We differentiate between geographical groups based on the current state of socioeconomic development. Therefore, we analyze freely available data of indicators which represent our SSP elements (Garschagen and Romero-Lankao 2015, SM2). As a further determining factor, we use the countries’ membership in international organizations since all member countries are bound to policies imposed by these organizations (Benoit and Comeau 2005). Due to a lack of region-wide data coverage, it is not possible to determine the current state of socioeconomic development for every country in a consistent manner. Therefore and due to the fact that long-term scenarios are connected to high uncertainties, we decide to distinguish between two geographical regions with large differences in socioeconomic development in our narratives: the northern Mediterranean, including all countries which are members of the European Union (Spain, France, Italy, Slovenia, Croatia, Greece, Cyprus, Malta), and the southern and eastern Mediterranean, including the Maghreb countries (Libya, Tunisia, Algeria, Morocco), the countries of the Middle East (Syria, Lebanon, Israel, Palestine, Egypt), and the (potential) candidate countries of the EU (Bosnia and Herzegovina, Montenegro, Albania, Turkey). This approach has been used in previous work (Benoit and Comeau 2005; Blue Plan 2008; WEF 2011) and is in line with the generic nature of SSP narratives, which provide broad descriptions of future developments (O’Neill et al. 2017).

Scenario assumptions

In a next step, we develop general assumptions for our Mediterranean coastal SSP elements, which provide the basis for the narratives. Therefore, we adopt the assumptions of Merkens et al. (2016) and extend them by the region-specific literature used for establishing the Mediterranean elements, as well as scenario literature of other regionalized scenarios (Kok et al. 2006; WEF 2011; Kok et al. 2015) and coastal scenarios (Nicholls et al. 2008; Foresight 2011). In case the available literature does not provide enough support for the assumptions, we additionally make use of expert judgment. An overview of the scenario assumptions along with the literature used can be found in SM3.

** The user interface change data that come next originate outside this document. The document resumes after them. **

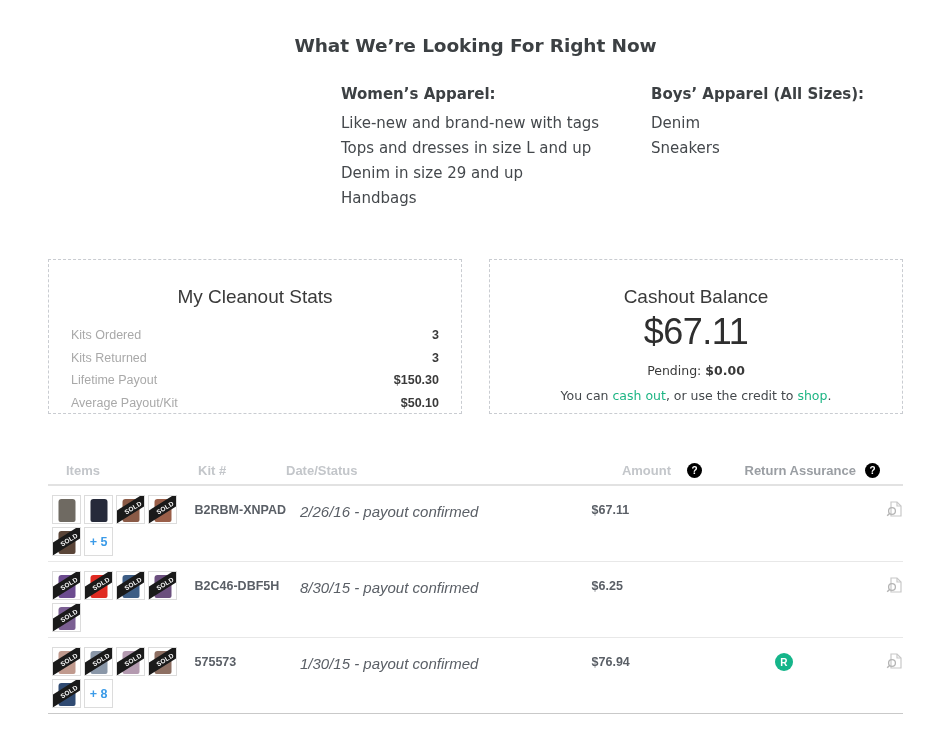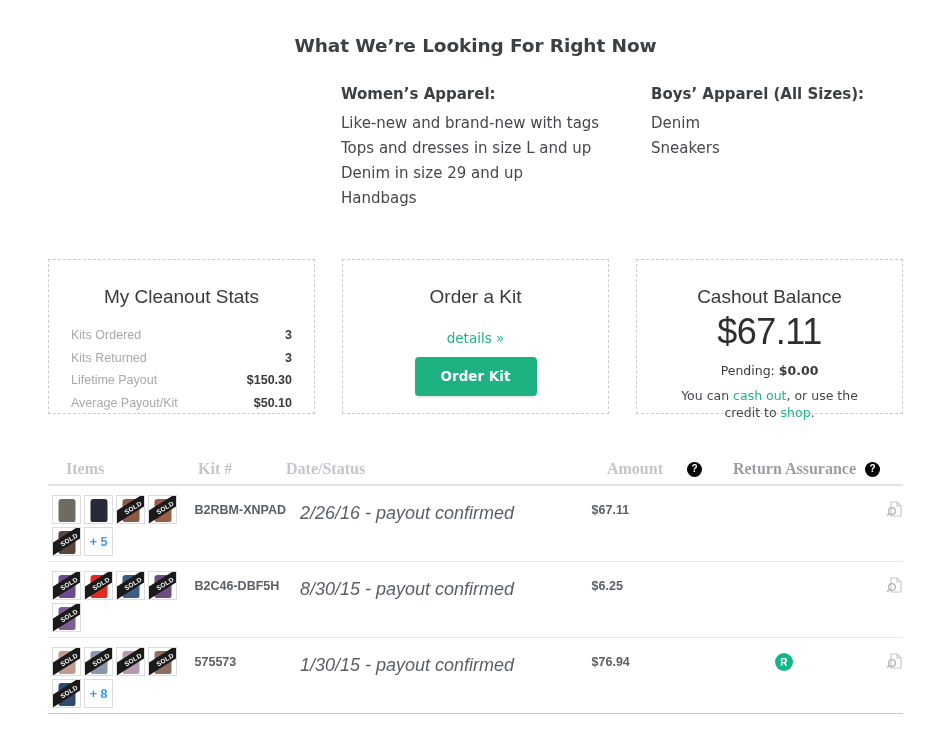--- a/index.html
+++ b/index.html
@@ -141,29 +141,29 @@
     margin: 44px 48px 0 48px;
   }
   .kt-head {
     display: flex;
     align-items: flex-end;
     height: 28px;
     border-bottom: 2px solid #e2e2e2;
     padding-bottom: 6px;
   }
   .kt-h {
-    font-size: 16px;
+    font-size: 13px;
     font-weight: bold;
     color: #c3c6ca;
-    font-family: Liberation Serif, serif;
+    font-family: Liberation Sans, sans-serif;
   }
   .c-items  { width: 150px; padding-left: 18px; }
   .c-kit    { width: 88px; }
   .c-date   { width: 268px; }
-  .c-amount { width: 148px; text-align: center; display: flex; justify-content: flex-end; align-items: center; gap: 24px;}
+  .c-amount { width: 148px; text-align: center; display: flex; justify-content: flex-end; align-items: center; gap: 16px;}
   .c-return { width: 182px; text-align: right; display: flex; justify-content: flex-end; align-items: center; gap: 9px; padding-right: 4px;}
   .c-view   { flex: 1; }
   .kt-h.dark { color: #9a9ea3; }
 
   .qmark {
     display: inline-flex;
     align-items: center;
     justify-content: center;
     width: 15px; height: 15px;
     border-radius: 50%;
@@ -255,21 +255,21 @@
   .kit-num {
     width: 108px;
     font-size: 12.5px;
     font-weight: bold;
     color: #5a5f66;
     padding-top: 8px;
     font-family: "Liberation Sans", sans-serif;
   }
   .kit-date {
     width: 268px;
-    font-size: 18px;
+    font-size: 15px;
     font-style: italic;
     color: #5a5f66;
     padding-top: 8px;
     font-family: "Liberation Sans", sans-serif;
   }
   .kit-amount {
     width: 148px;
     font-size: 12.5px;
     font-weight: bold;
     color: #5a5f66;
@@ -344,25 +344,20 @@
         <span class="stats-label">Lifetime Payout</span>
         <span class="stats-value">$150.30</span>
       </div>
       <div class="stats-row">
         <span class="stats-label">Average Payout/Kit</span>
         <span class="stats-value">$50.10</span>
       </div>
     </div>
   </div>
 
-  <div class="card">
-    <div class="card-title">Order a Kit</div>
-    <a class="details-link" href="#">details »</a>
-    <button class="order-btn">Order Kit</button>
-  </div>
 
   <div class="card">
     <div class="card-title">Cashout Balance</div>
     <div class="balance">$67.11</div>
     <div class="pending">
       <span>Pending:</span>
       <b>$0.00</b>
     </div>
     <div class="cashout-note">
       <span>You can </span><a href="#">cash out</a><span>, or use the credit to </span><a href="#">shop</a><span>.</span>

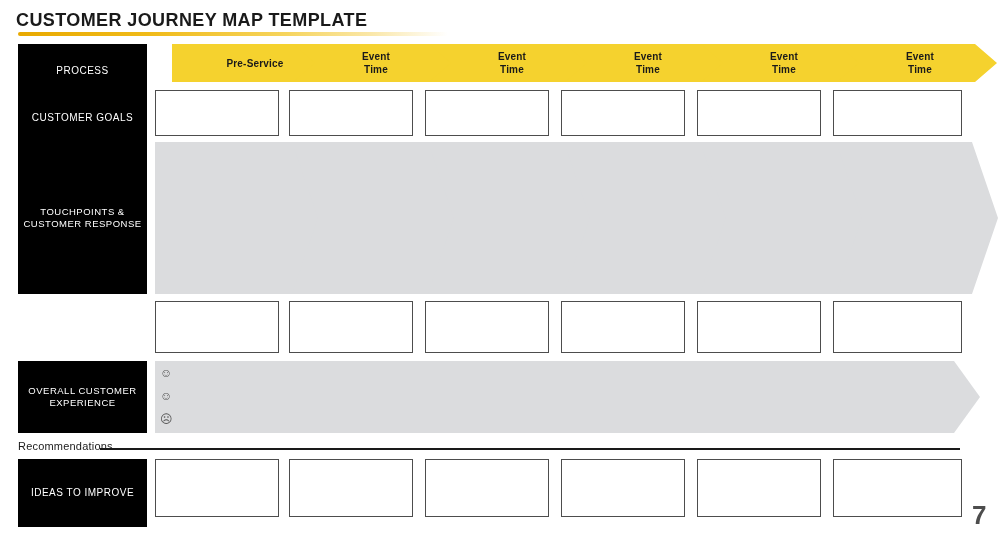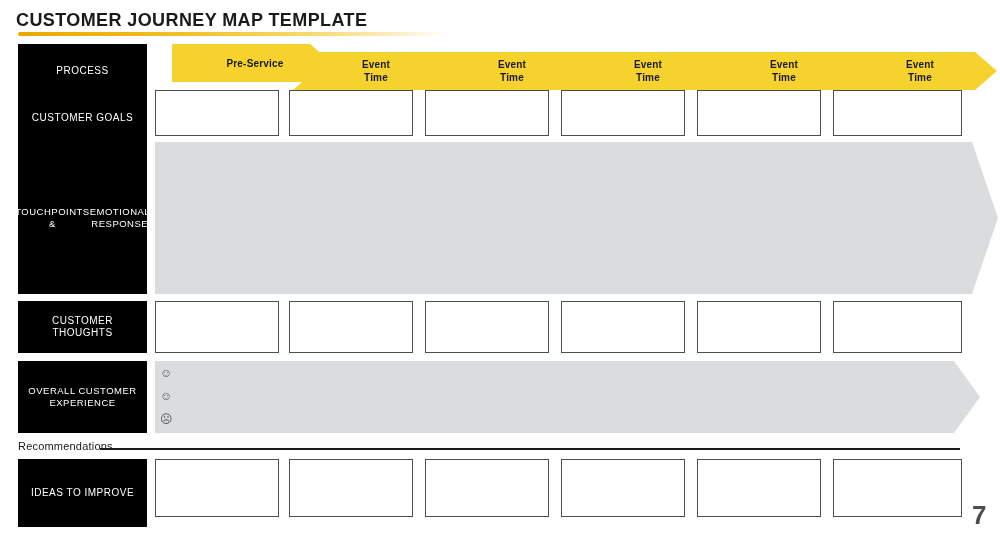--- a/index.html
+++ b/index.html
@@ -49,21 +49,20 @@
   .chev-yellow {
     position: absolute;
     background: #F5D22E;
     display: flex; align-items: center; justify-content: center;
     text-align: center;
     color: #1a1a1a; font-size: 10px; font-weight: bold; line-height: 1.3;
     letter-spacing: 0.2px;
   }
   .chev-yellow.mid {
     clip-path: polygon(0 0, calc(100% - 22px) 0, 100% 50%, calc(100% - 22px) 100%, 0 100%, 22px 50%);
-    margin-top: 8px;
   }
   .chev-yellow.first {
     clip-path: polygon(0 0, calc(100% - 22px) 0, 100% 50%, calc(100% - 22px) 100%, 0 100%);
   }
   .chev-yellow span { display:block; padding-left: 6px; }
 
   
   .chev-gray {
     position: absolute;
     background: #DBDCDE;
@@ -153,33 +152,32 @@
 
   <div class="rowlabel" style="top:90px;height:57px;">CUSTOMER GOALS</div>
 
   <div class="box" style="left:155px;top:90px;width:124px;height:46px;"></div>
   <div class="box" style="left:289px;top:90px;width:124px;height:46px;"></div>
   <div class="box" style="left:425px;top:90px;width:124px;height:46px;"></div>
   <div class="box" style="left:561px;top:90px;width:124px;height:46px;"></div>
   <div class="box" style="left:697px;top:90px;width:124px;height:46px;"></div>
   <div class="box" style="left:833px;top:90px;width:129px;height:46px;"></div>
 
-  <div class="rowlabel sm" style="top:142px;height:152px;flex-direction:row;">
+  <div class="rowlabel sm" style="top:142px;height:152px;flex-direction:column;">
     <div>TOUCHPOINTS &amp;</div>
-    <div>EMOTIONAL RESPONSE</div>
+    <div>CUSTOMER RESPONSE</div>
   </div>
 
   <div class="chev-gray first" style="left:155px;top:142px;width:170px;height:152px;"></div>
   <div class="chev-gray mid" style="left:292px;top:142px;width:170px;height:152px;"></div>
   <div class="chev-gray mid" style="left:428px;top:142px;width:170px;height:152px;"></div>
   <div class="chev-gray mid" style="left:564px;top:142px;width:170px;height:152px;"></div>
   <div class="chev-gray mid" style="left:700px;top:142px;width:170px;height:152px;"></div>
   <div class="chev-gray mid" style="left:836px;top:142px;width:162px;height:152px;"></div>
 
-  <div class="rowlabel" style="top:301px;height:52px;">CUSTOMER THOUGHTS</div>
 
   <div class="box" style="left:155px;top:301px;width:124px;height:52px;"></div>
   <div class="box" style="left:289px;top:301px;width:124px;height:52px;"></div>
   <div class="box" style="left:425px;top:301px;width:124px;height:52px;"></div>
   <div class="box" style="left:561px;top:301px;width:124px;height:52px;"></div>
   <div class="box" style="left:697px;top:301px;width:124px;height:52px;"></div>
   <div class="box" style="left:833px;top:301px;width:129px;height:52px;"></div>
 
   <div class="rowlabel sm" style="top:361px;height:72px;flex-direction:column;">
     <div>OVERALL CUSTOMER</div>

We use the current state of socioeconomic development (see above, SM2) as a starting point for each of the five SSP narratives, since future socioeconomic development is determined by historical development (Absar and Preston 2015; Merkens et al. 2016). Based on this current state, we adjust the general assumptions (SM3) to each of the five SSPs, differentiating between the two geographical regions. In our narratives, we refrain from using a specific coastal zone definition as it depends on the aim of the projection and, therefore, should be specified in the quantification of the narratives.

Gridded population projections

For the gridded population projections, we quantify the developed narratives following the methodology employed in Merkens et al. (2016). Based on the assumption that future population patterns in coastal areas are determined by historical growth patterns, we employ the observed growth difference to account for different growth rates both within and across countries (see SM4 for projection equations).

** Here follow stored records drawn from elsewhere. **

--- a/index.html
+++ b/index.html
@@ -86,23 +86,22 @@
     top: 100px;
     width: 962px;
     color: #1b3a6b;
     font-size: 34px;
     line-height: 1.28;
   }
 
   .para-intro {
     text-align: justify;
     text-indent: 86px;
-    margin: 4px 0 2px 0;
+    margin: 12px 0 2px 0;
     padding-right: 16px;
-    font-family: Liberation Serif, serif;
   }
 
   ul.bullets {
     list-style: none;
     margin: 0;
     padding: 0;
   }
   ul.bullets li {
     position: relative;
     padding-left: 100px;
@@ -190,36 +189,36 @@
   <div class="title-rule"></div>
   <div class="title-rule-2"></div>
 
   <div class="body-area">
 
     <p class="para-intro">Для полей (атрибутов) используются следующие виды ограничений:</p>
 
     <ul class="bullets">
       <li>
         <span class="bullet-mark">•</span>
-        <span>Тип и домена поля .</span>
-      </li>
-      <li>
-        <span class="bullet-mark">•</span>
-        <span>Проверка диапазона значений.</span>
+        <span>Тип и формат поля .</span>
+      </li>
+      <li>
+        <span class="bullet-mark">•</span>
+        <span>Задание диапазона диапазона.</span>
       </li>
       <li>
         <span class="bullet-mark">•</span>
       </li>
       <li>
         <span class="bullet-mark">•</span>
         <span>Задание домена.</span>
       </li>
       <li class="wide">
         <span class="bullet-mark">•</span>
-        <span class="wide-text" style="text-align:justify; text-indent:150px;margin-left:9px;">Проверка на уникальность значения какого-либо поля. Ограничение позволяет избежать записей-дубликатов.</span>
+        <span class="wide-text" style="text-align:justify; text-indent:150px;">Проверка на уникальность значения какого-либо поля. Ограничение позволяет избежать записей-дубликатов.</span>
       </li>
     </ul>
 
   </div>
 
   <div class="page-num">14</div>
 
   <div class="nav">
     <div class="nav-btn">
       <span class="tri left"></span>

To do so, we first divide each country into four zones: coastal urban (CU), coastal rural (CR), inland urban (IU), and inland rural (IR). The country boundaries are defined by the Global Administrative Areas (GADM) dataset version 2.8 (GADM 2015). To distinguish between urban and rural areas, we use the Global Rural-Urban Mapping Project’s (GRUMP) urban extents grid (CIESIN et al. 2011), which has been used in a number of previous studies (McGranahan et al. 2007; Balk et al. 2009; Jones and O’Neill 2016). We differentiate between coastal and inland locations based on a hybrid coastal zone definition, which combines an elevation-based approach using the Shuttle Radar Topography Mission (SRTM) digital elevation model (DEM) version 4.1 with a spatial resolution of 3 arcsec (approximately 90 m at the equator) (Jarvis et al. 2008; Farr et al. 2007) with a coastline buffer. Commonly used approaches based exclusively on an elevation threshold, such as the Low Elevation Coastal Zone (LECZ) that includes all land up to 10 m in elevation with hydrological connection to the sea, would not sufficiently reflect the Mediterranean coastal zone from a socioeconomic perspective as factors of coastal migration (e.g., shipping, second home ownership) expand beyond the LECZ in this region. Therefore, we extend the definition by employing a coastline buffer that we apply to the global, self-consistent, hierarchical, high-resolution geography database (GSHHG) coastline version 2.3.6 (Wessel and Smith 1996). Buffers of different extents have been used before to define coastal areas (Small and Nicholls 2003; Nicholls et al. 2008); a buffer of 20 km has proved most suitable for our analysis as it covers the extent of large coastal cities (Kummu et al. 2016). Using this hybrid definition, we distribute coastal population in a wider coastal zone, thus avoiding possible overestimation of the population exposed to coastal hazards.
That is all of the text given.